In an exemplary scenario, the server 10 may obtain start point position information and end point position information of the terminal 20, and parking state information of the terminal 20 at the end point position (i.e., a heading of the terminal 20 at the end point position), and perform dynamic path planning on the terminal 20 according to the start point position information, the end point position information, and the parking state information. Here, the start point position information and the end point position information may be expressed in terms of latitude and longitude.

The server 10 may be a server independent from the terminal 20, or may be a server integrated with the terminal 20.

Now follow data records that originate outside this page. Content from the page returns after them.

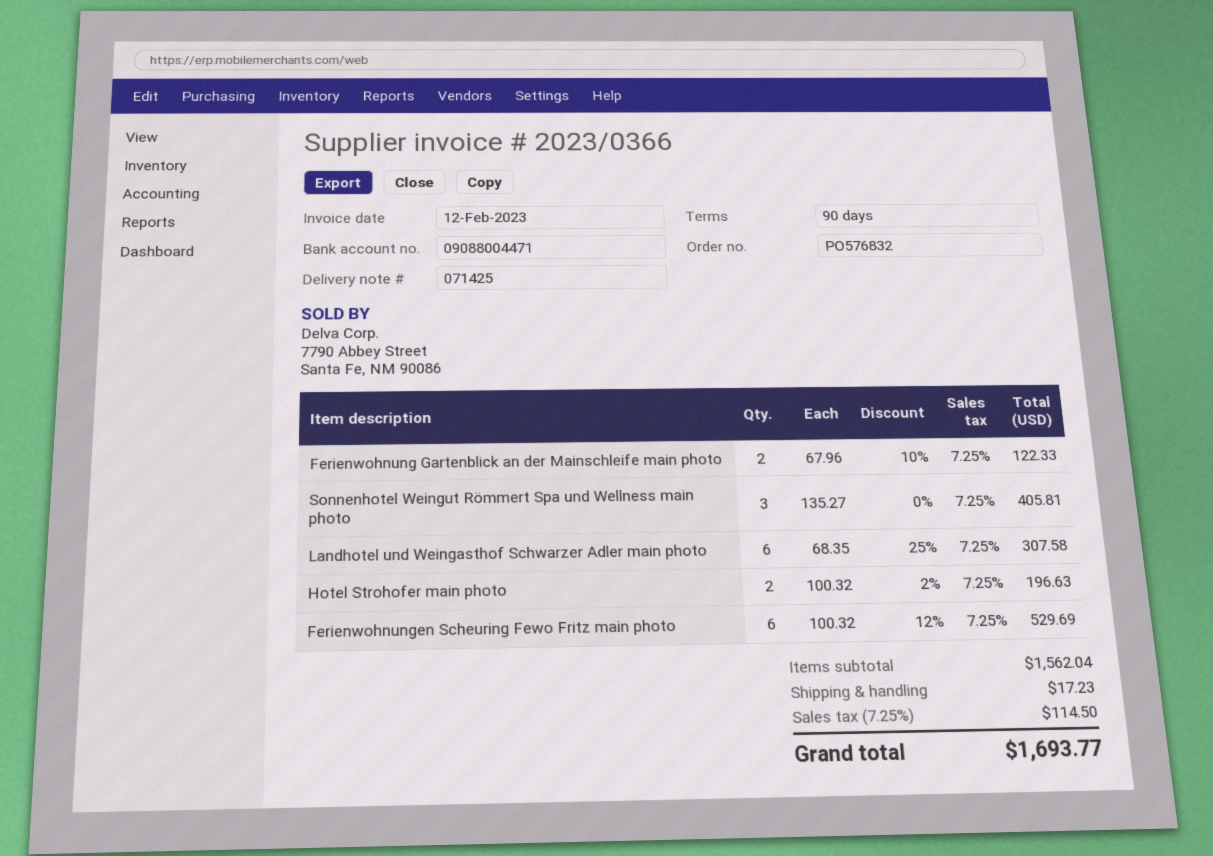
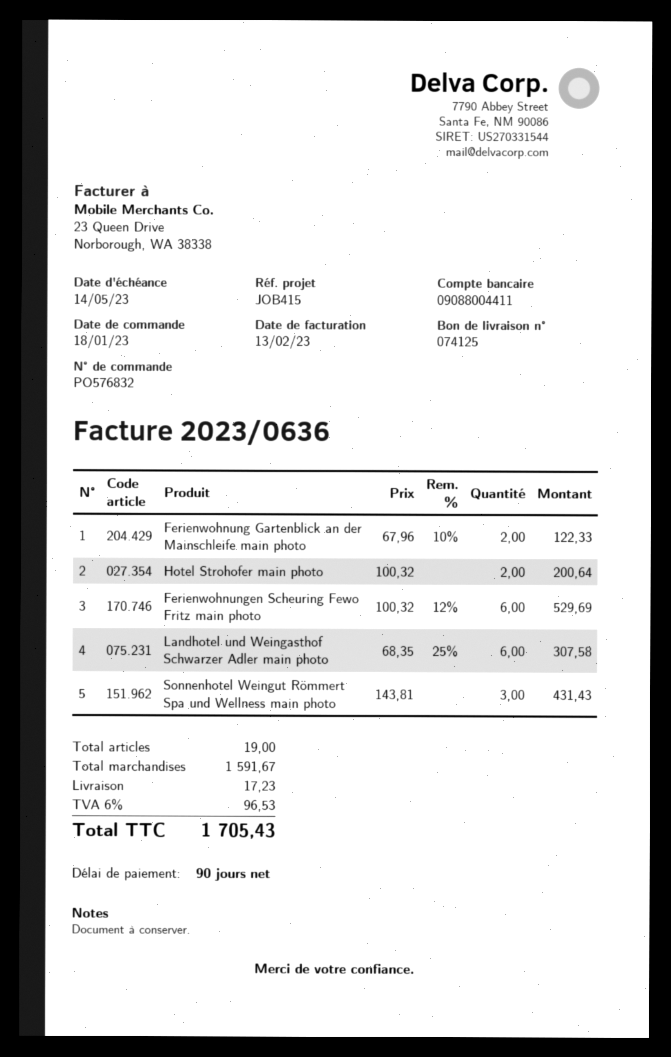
delivery note number: 071425 -> 074125
invoice number: 2023/0366 -> 2023/0636
invoice date: 2023-02-12 -> 2023-02-13
bank account: 09088004471 -> 09088004411
Sonnenhotel Weingut Römmert Spa und Wellness main photo: 3 x 135.27 = 405.81 -> 3 x 143.81 = 431.43
Hotel Strohofer main photo: 2 x 100.32 - 2% = 196.63 -> 2 x 100.32 = 200.64
subtotal: 1562.04 -> 1591.67
tax: 7.25% = 114.50 -> 6% = 96.53
total: 1693.77 -> 1705.43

It should be noted that the above application scenarios are only presented to facilitate understanding of the spirit and principles of the present invention, and the embodiments of the present invention are not limited thereto. Rather, embodiments of the present invention may be applied to any scenario where it may be applicable.

Fig. 2 is a schematic flow chart illustrating a method for dynamic path planning according to an embodiment of the present invention. As shown in fig. 2, the method includes the following.

110: and acquiring an intersection point A of the preset path of the vehicle and a target course, wherein the target course is the parking direction of the vehicle at the position of the target parking point P.

The execution subject of the method may be the server in fig. 1. In particular, the vehicle may be a passenger car, a mining vehicle, or the like. The preset path may be a path given by the server according to the start point position information and the end point position information of the vehicle.

In one embodiment, the vehicle is a passenger car, and the server may give the preset path using a Baidu map or a Gade map based on the start point position information and the end point position information.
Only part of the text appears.